====== DATA IN THIS EXERCISE ======
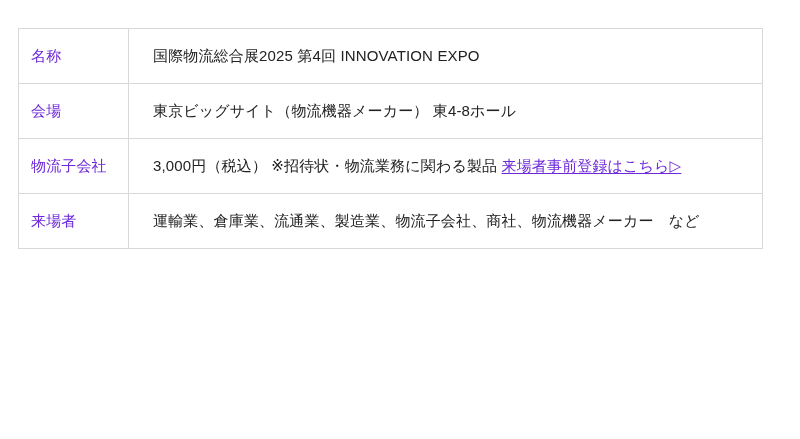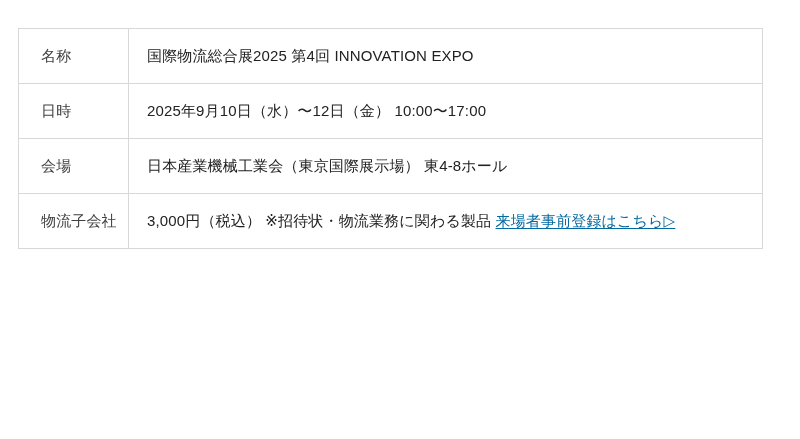--- a/index.html
+++ b/index.html
@@ -49,9 +49,9 @@
 
   .info-table td.cell-label {
     text-align: left;
-    padding-left: 22px;
+    padding-left: 12px;
     font-size: 15px;
-    color: #404040;
+    color: #6d28d9;
   }
 
   .info-table td.cell-value {

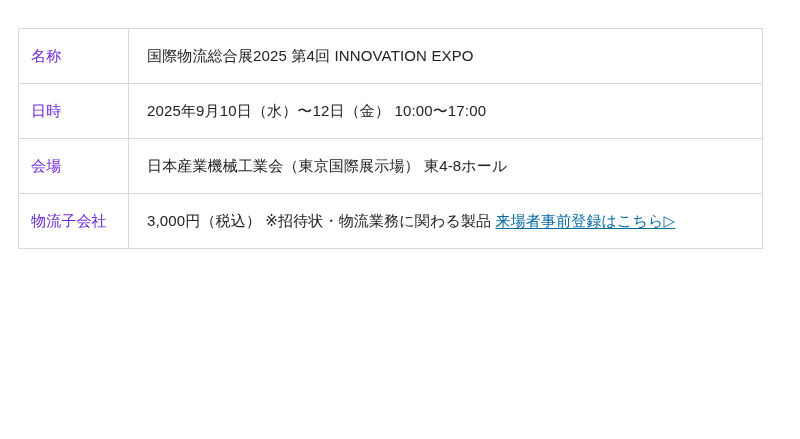--- a/index.html
+++ b/index.html
@@ -55,7 +55,7 @@
   }
 
   .info-table td.cell-value {
-    padding-left: 18px;
+    padding-left: 24px;
     font-size: 15px;
     color: #222222;
   }

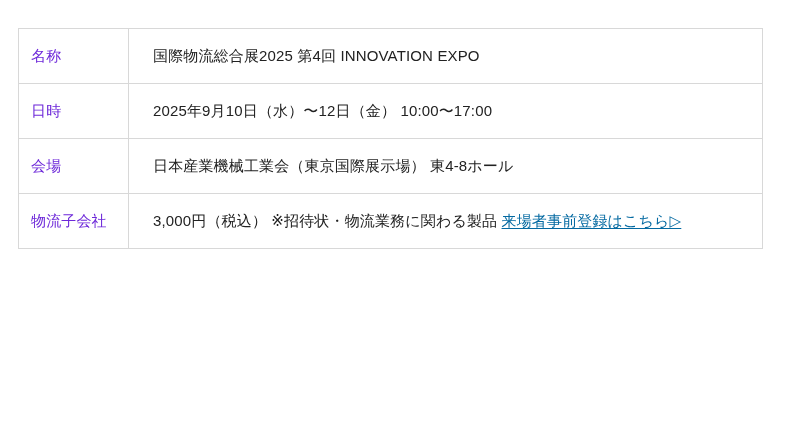--- a/index.html
+++ b/index.html
@@ -84,10 +84,6 @@
         <td class="cell-value">国際物流総合展2025 第4回 INNOVATION EXPO</td>
       </tr>
 
-      <tr>
-        <td class="cell-label">日時</td>
-        <td class="cell-value">2025年9月10日（水）〜12日（金） 10:00〜17:00</td>
-      </tr>
 
       <tr>
         <td class="cell-label">会場</td>

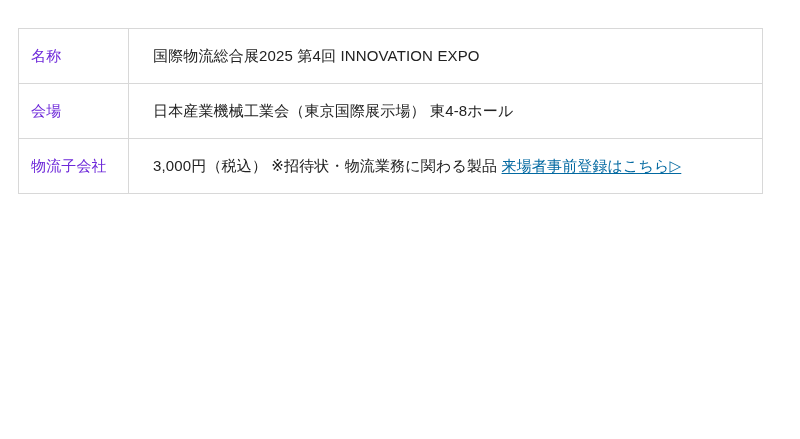--- a/index.html
+++ b/index.html
@@ -87,7 +87,7 @@
 
       <tr>
         <td class="cell-label">会場</td>
-        <td class="cell-value">日本産業機械工業会（東京国際展示場） 東4-8ホール</td>
+        <td class="cell-value">東京ビッグサイト（物流機器メーカー） 東4-8ホール</td>
       </tr>
 
       <tr>

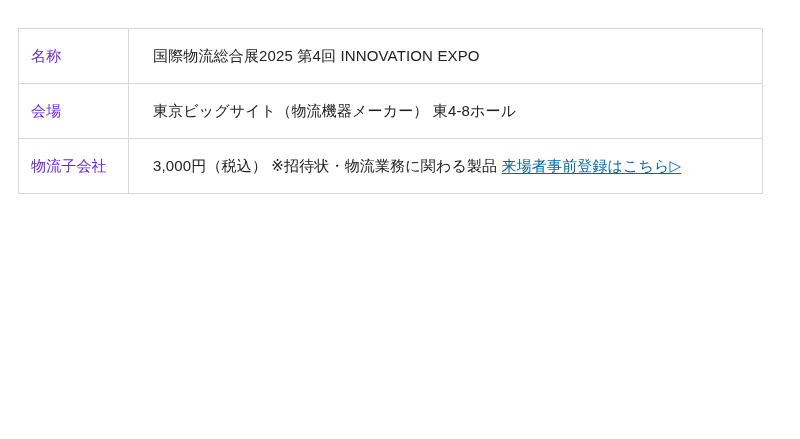--- a/index.html
+++ b/index.html
@@ -61,7 +61,7 @@
   }
 
   .reg-link {
-    color: #0369a1;
+    color: #6d28d9;
     text-decoration: underline;
     text-underline-offset: 2px;
     cursor: pointer;

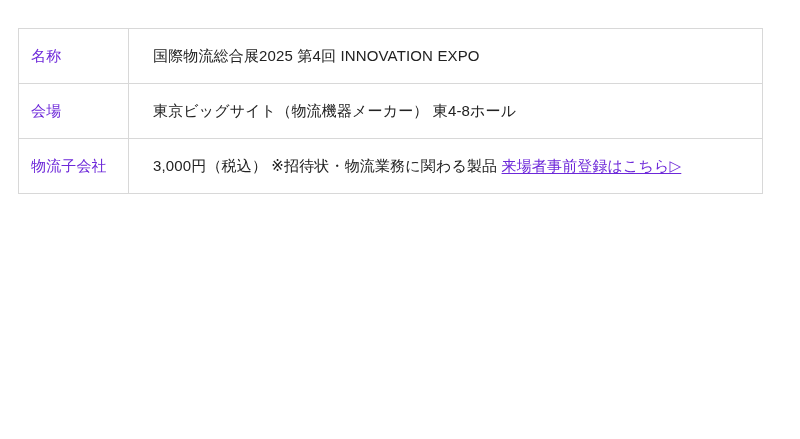--- a/index.html
+++ b/index.html
@@ -97,6 +97,10 @@
 
 
 
+      <tr>
+        <td class="cell-label">来場者</td>
+        <td class="cell-value">運輸業、倉庫業、流通業、製造業、物流子会社、商社、物流機器メーカー　など</td>
+      </tr>
 
     </tbody>
   </table>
======
▶ [THE PROBLEM]:
In the answer, the lines from the one containing "-61,7 +61,7 @@" to the end of the records above must be written out exactly, both ends included; the pictures must not appear.

▶ [EXPECTED OUTPUT]:
@@ -61,7 +61,7 @@
   }
 
   .reg-link {
-    color: #0369a1;
+    color: #6d28d9;
     text-decoration: underline;
     text-underline-offset: 2px;
     cursor: pointer;

--- a/index.html
+++ b/index.html
@@ -97,6 +97,10 @@
 
 
 
+      <tr>
+        <td class="cell-label">来場者</td>
+        <td class="cell-value">運輸業、倉庫業、流通業、製造業、物流子会社、商社、物流機器メーカー　など</td>
+      </tr>
 
     </tbody>
   </table>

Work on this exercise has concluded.